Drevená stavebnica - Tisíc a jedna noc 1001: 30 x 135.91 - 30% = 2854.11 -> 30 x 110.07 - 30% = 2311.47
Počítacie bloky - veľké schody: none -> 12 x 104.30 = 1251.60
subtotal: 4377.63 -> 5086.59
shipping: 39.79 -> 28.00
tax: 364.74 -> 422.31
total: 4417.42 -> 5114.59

──────

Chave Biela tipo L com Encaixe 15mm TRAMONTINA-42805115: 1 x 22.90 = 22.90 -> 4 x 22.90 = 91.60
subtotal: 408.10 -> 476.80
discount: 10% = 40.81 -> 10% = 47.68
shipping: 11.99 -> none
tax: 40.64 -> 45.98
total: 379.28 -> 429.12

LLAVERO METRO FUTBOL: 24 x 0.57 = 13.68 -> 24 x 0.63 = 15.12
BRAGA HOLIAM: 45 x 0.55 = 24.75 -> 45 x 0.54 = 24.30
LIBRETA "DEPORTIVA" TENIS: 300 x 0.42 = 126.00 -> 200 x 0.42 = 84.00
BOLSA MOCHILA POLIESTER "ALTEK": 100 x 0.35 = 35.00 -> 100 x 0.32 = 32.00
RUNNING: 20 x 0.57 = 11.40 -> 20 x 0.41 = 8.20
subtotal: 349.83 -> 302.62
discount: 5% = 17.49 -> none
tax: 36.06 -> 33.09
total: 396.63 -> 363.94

──────

▸ Activity:
Could you reproduce exactly the lines of the entries above, from the one with "total: 379.28 -> 429.12" through the one with "total: 396.63 -> 363.94", and nothing else?

▸ Answer for this exercise:
total: 379.28 -> 429.12

LLAVERO METRO FUTBOL: 24 x 0.57 = 13.68 -> 24 x 0.63 = 15.12
BRAGA HOLIAM: 45 x 0.55 = 24.75 -> 45 x 0.54 = 24.30
LIBRETA "DEPORTIVA" TENIS: 300 x 0.42 = 126.00 -> 200 x 0.42 = 84.00
BOLSA MOCHILA POLIESTER "ALTEK": 100 x 0.35 = 35.00 -> 100 x 0.32 = 32.00
RUNNING: 20 x 0.57 = 11.40 -> 20 x 0.41 = 8.20
subtotal: 349.83 -> 302.62
discount: 5% = 17.49 -> none
tax: 36.06 -> 33.09
total: 396.63 -> 363.94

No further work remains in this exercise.